■ **PROBLEM STATEMENT**
Read the records and gather each line that includes "before".

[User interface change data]

++++++++++

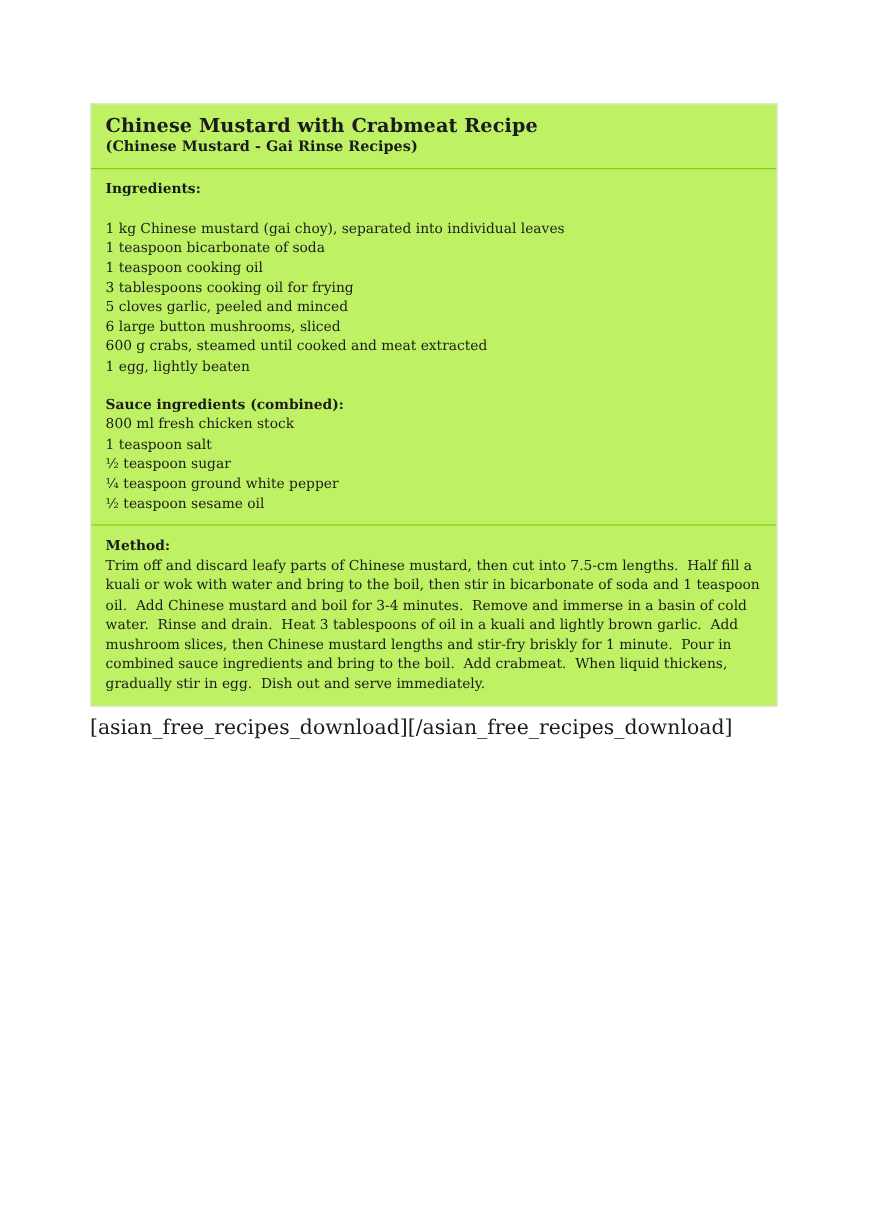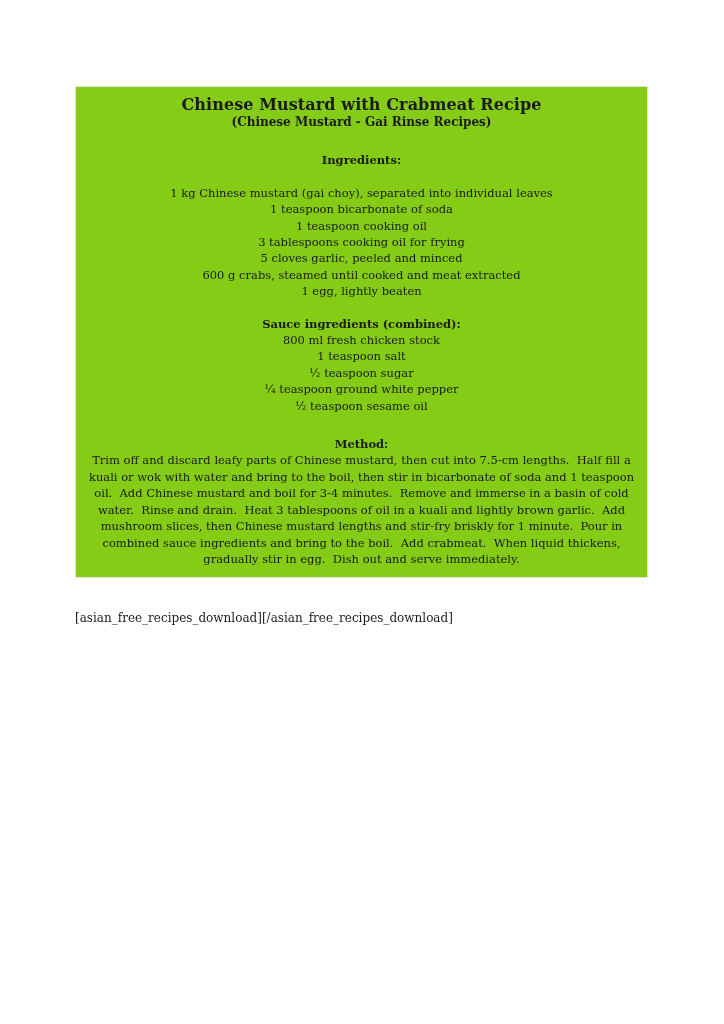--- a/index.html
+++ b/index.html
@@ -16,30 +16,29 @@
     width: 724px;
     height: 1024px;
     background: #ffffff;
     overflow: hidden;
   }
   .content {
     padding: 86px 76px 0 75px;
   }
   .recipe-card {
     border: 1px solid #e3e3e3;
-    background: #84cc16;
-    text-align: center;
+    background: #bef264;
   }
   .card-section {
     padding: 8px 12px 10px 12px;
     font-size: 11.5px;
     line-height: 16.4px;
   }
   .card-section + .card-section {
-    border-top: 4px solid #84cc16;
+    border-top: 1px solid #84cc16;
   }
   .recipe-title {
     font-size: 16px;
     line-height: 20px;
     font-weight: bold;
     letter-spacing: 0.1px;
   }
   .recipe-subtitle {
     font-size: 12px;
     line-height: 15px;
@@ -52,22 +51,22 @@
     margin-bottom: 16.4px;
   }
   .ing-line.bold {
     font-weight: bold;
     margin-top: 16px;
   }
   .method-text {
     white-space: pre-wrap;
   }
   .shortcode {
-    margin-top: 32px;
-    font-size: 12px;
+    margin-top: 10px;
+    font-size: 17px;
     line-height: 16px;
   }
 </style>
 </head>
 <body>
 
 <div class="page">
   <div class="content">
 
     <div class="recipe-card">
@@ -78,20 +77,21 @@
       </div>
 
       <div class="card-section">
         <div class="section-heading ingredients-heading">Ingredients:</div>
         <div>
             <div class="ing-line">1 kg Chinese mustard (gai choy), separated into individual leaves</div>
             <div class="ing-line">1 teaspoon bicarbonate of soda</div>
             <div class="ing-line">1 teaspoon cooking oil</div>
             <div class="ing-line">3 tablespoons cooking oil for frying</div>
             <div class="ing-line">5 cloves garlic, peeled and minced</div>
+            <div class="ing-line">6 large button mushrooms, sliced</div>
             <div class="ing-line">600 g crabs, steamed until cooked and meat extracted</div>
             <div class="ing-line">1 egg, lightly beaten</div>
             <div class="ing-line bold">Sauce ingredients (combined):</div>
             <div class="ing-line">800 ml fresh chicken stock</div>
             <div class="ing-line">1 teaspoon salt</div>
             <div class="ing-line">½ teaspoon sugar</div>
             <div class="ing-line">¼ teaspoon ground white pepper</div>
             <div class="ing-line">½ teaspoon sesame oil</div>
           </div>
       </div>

++++++++++

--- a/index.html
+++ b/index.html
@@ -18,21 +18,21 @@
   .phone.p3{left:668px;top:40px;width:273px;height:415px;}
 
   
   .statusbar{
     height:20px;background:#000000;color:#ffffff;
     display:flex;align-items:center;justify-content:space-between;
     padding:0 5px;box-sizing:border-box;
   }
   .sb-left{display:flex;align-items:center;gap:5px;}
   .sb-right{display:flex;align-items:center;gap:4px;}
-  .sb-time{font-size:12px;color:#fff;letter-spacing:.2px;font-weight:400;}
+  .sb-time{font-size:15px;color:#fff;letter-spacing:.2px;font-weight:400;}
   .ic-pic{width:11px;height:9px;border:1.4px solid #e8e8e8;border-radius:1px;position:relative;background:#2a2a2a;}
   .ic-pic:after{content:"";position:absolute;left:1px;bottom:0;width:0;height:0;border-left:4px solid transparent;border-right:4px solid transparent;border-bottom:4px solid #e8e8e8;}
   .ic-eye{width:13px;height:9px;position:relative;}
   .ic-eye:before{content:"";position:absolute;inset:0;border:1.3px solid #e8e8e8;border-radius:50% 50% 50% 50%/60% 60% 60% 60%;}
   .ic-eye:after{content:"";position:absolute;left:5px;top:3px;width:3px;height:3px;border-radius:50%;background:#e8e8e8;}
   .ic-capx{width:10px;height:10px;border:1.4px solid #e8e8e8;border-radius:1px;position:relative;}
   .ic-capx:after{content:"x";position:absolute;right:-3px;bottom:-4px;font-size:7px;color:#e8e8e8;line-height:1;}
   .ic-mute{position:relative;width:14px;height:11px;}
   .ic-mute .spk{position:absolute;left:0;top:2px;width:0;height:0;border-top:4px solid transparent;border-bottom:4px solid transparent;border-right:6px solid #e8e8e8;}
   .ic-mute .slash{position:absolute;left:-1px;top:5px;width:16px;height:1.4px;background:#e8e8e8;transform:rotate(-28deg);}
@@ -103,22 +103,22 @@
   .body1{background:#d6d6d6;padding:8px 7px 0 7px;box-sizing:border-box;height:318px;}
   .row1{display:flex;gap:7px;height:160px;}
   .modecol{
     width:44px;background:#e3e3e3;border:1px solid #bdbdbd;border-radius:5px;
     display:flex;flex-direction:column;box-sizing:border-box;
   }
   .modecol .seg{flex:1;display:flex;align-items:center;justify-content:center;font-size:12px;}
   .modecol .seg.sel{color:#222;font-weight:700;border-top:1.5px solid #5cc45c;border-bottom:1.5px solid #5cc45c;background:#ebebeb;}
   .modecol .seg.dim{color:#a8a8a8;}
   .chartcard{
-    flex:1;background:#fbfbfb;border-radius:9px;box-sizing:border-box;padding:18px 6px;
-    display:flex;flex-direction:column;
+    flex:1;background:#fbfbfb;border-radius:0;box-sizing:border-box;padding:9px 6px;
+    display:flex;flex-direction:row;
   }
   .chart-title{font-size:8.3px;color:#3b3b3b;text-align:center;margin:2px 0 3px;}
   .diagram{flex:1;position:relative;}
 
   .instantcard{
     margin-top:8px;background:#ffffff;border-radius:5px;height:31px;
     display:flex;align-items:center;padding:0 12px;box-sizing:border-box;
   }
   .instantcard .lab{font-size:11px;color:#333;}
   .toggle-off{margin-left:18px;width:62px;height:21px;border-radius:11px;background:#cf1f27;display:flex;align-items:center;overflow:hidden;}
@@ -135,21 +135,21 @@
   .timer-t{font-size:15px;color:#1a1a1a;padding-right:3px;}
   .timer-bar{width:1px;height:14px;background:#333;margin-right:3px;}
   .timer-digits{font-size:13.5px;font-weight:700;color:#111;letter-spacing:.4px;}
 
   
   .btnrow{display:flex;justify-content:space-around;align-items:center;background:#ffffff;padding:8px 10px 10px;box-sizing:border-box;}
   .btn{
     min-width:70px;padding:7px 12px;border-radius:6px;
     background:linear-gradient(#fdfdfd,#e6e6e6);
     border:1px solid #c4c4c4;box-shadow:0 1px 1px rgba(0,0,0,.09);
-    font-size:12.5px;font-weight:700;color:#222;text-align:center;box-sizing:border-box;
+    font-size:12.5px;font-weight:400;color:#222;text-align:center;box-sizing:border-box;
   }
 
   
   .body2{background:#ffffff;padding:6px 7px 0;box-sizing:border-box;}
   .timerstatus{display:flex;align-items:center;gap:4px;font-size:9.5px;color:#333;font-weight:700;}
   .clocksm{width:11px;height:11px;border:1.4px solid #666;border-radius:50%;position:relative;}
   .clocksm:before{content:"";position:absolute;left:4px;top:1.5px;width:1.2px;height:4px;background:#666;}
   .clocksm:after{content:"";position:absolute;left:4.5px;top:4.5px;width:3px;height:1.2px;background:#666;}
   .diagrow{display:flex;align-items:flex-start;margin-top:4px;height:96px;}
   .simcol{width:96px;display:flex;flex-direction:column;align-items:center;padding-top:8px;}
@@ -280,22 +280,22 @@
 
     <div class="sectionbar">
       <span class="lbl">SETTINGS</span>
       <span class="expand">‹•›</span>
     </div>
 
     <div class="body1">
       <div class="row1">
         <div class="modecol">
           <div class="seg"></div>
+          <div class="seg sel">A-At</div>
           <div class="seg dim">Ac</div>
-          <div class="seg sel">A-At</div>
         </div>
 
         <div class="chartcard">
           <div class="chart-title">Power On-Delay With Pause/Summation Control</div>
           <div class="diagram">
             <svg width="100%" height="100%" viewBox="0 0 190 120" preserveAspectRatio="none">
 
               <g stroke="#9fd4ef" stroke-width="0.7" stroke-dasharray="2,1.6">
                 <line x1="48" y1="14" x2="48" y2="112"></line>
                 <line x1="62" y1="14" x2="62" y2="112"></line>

++++++++++

■ **ANSWER TO THIS EXERCISE**
   .ic-eye:before{content:"";position:absolute;inset:0;border:1.3px solid #e8e8e8;border-radius:50% 50% 50% 50%/60% 60% 60% 60%;}
   .clocksm:before{content:"";position:absolute;left:4px;top:1.5px;width:1.2px;height:4px;background:#666;}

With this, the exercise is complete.